━━ SUPPLIED DATA ━━
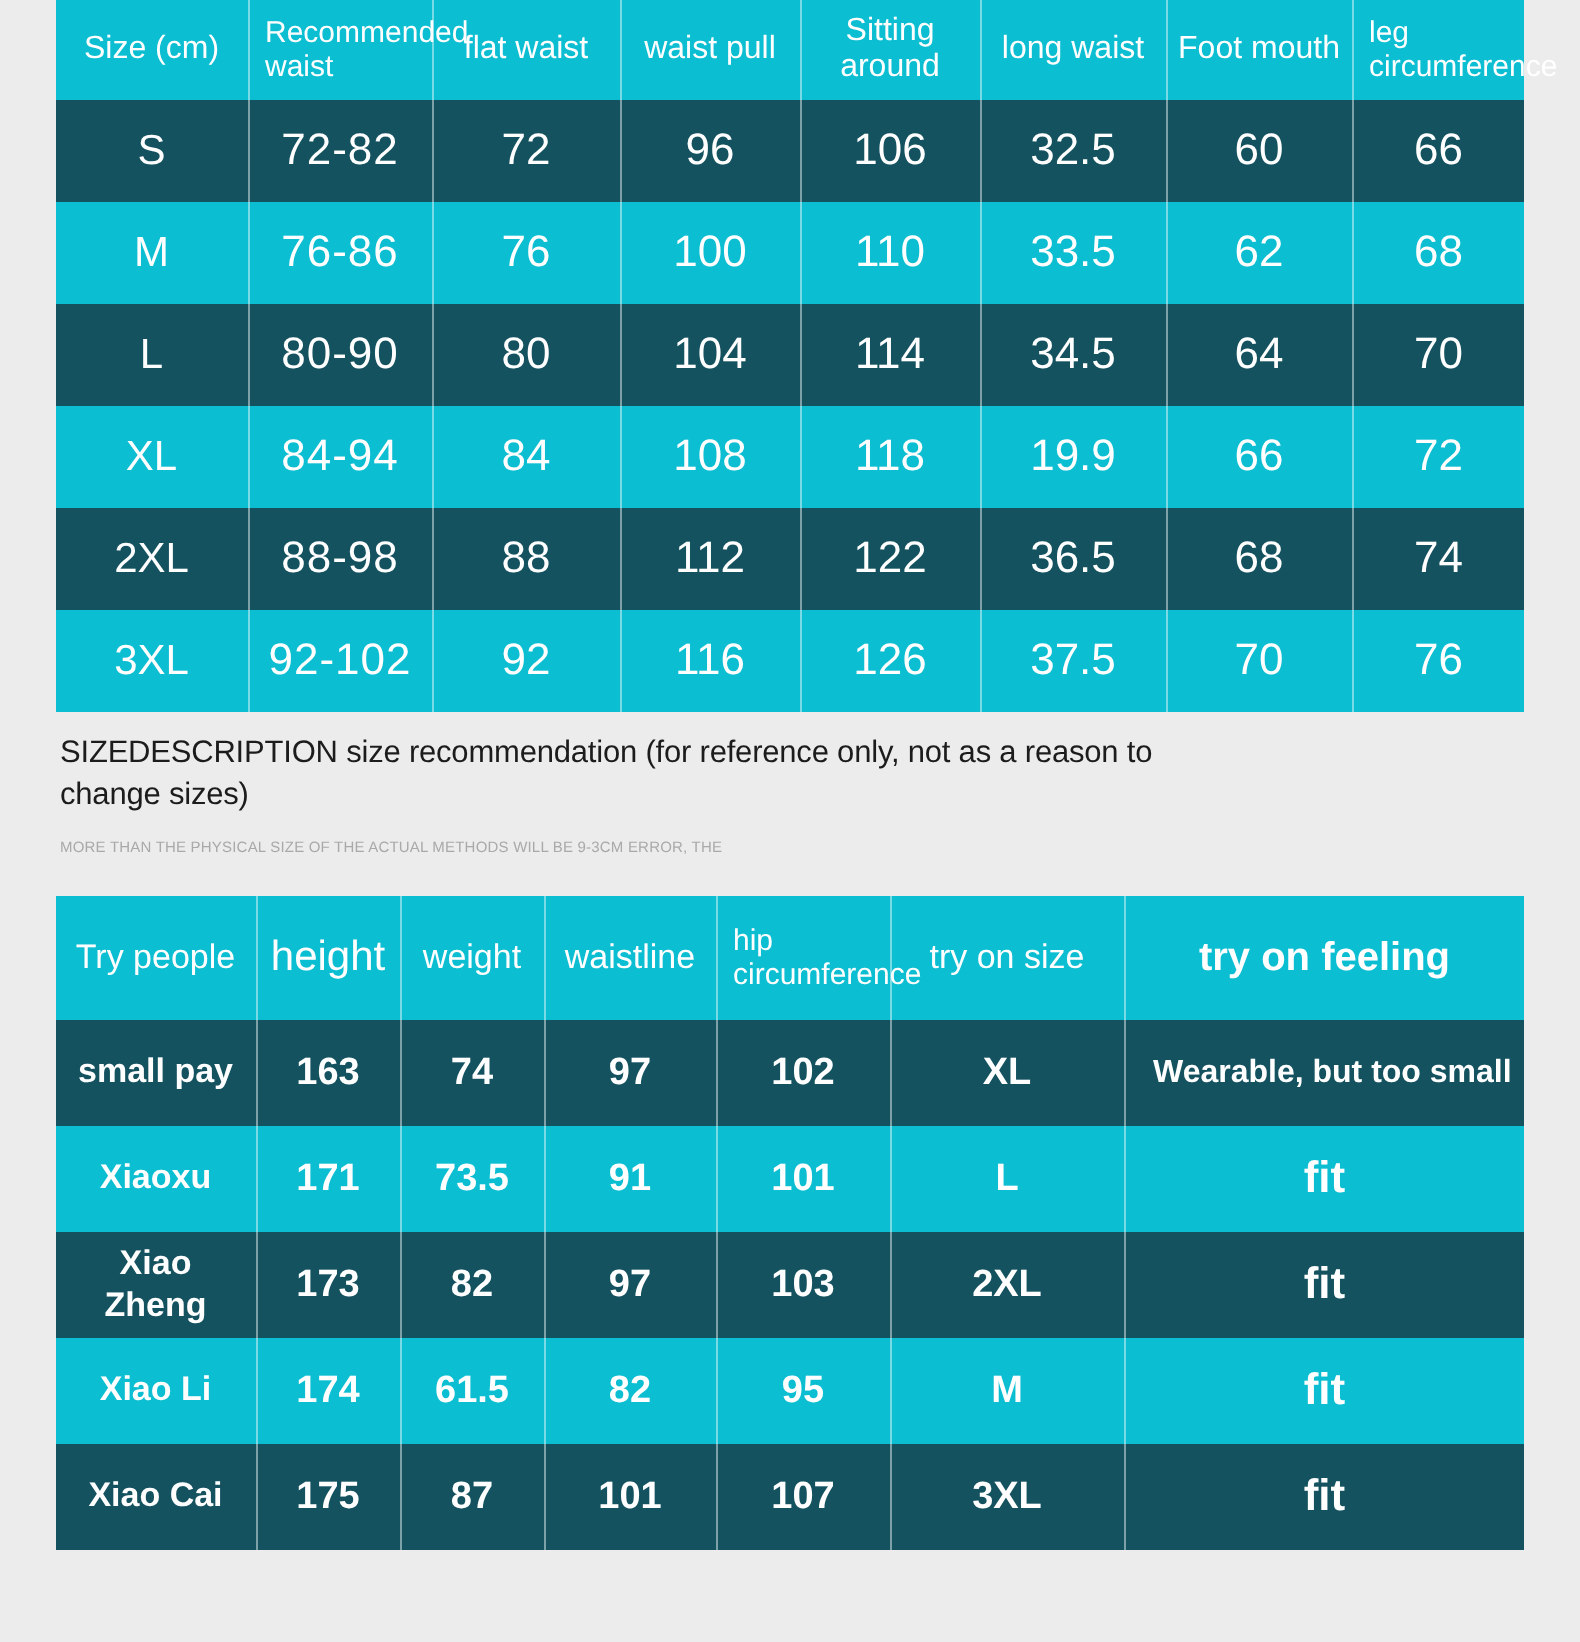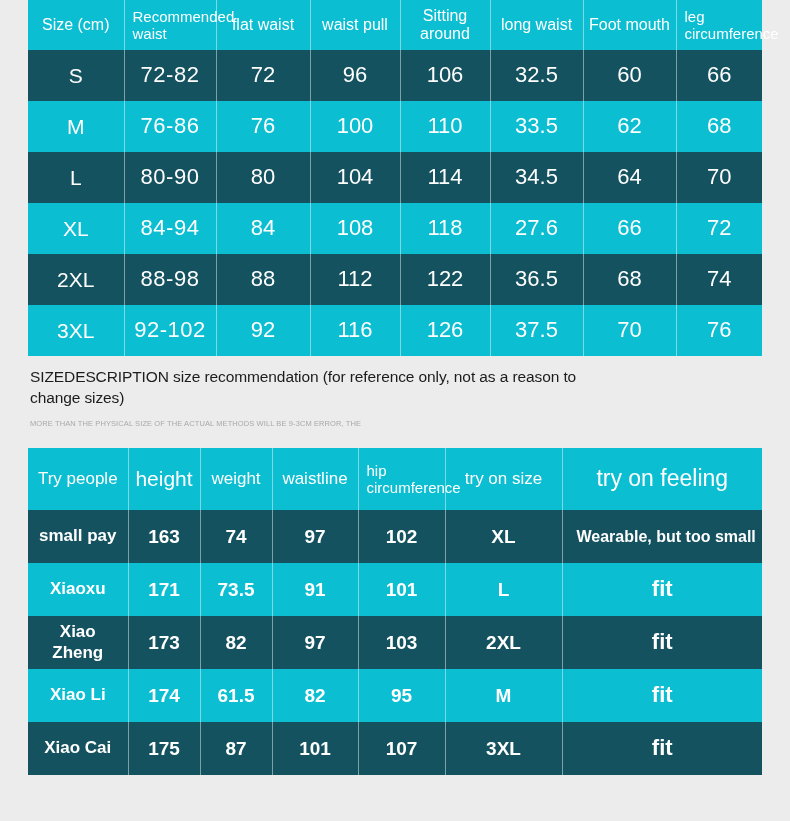--- a/index.html
+++ b/index.html
@@ -172,7 +172,7 @@
           <td>84</td>
           <td>108</td>
           <td>118</td>
-          <td>27.6</td>
+          <td>19.9</td>
           <td>66</td>
           <td>72</td>
         </tr>

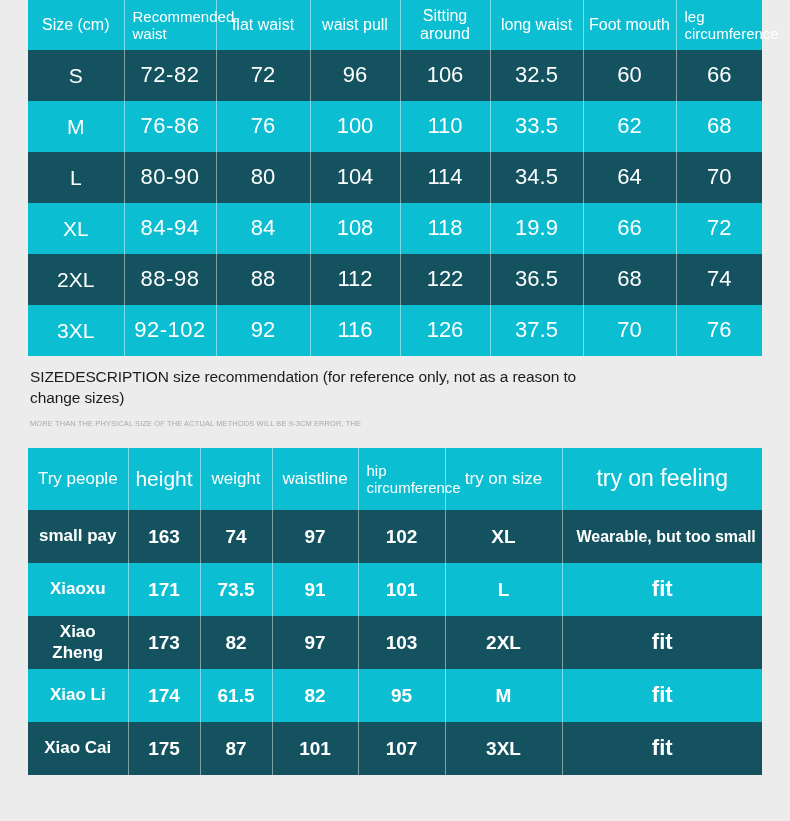--- a/index.html
+++ b/index.html
@@ -74,7 +74,7 @@
   #table-tryon .hdr th { height: 62px; }
   #table-tryon .hdr th.h-big { font-size: 21px; }
   #table-tryon .hdr th.h-mid { font-size: 17px; margin-left: 12px; }
-  #table-tryon .hdr th.h-lg  { font-size: 23px; }
+  #table-tryon .hdr th.h-lg  { font-size: 20px; font-weight: bold; }
   #table-tryon tbody td { height: 53px; font-size: 19px; font-weight: bold; }
   #table-tryon tbody td.person { font-size: 17px; line-height: 1.2; }
   #table-tryon tbody td.feeling-left {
━━━
EXERCISE =>
Your answer must be exactly the lines from the one with "<td>72</td>" through the final line of the data, with no pictures in it.

SOLUTION FOR THIS EXERCISE =>
           <td>72</td>
         </tr>

--- a/index.html
+++ b/index.html
@@ -74,7 +74,7 @@
   #table-tryon .hdr th { height: 62px; }
   #table-tryon .hdr th.h-big { font-size: 21px; }
   #table-tryon .hdr th.h-mid { font-size: 17px; margin-left: 12px; }
-  #table-tryon .hdr th.h-lg  { font-size: 23px; }
+  #table-tryon .hdr th.h-lg  { font-size: 20px; font-weight: bold; }
   #table-tryon tbody td { height: 53px; font-size: 19px; font-weight: bold; }
   #table-tryon tbody td.person { font-size: 17px; line-height: 1.2; }
   #table-tryon tbody td.feeling-left {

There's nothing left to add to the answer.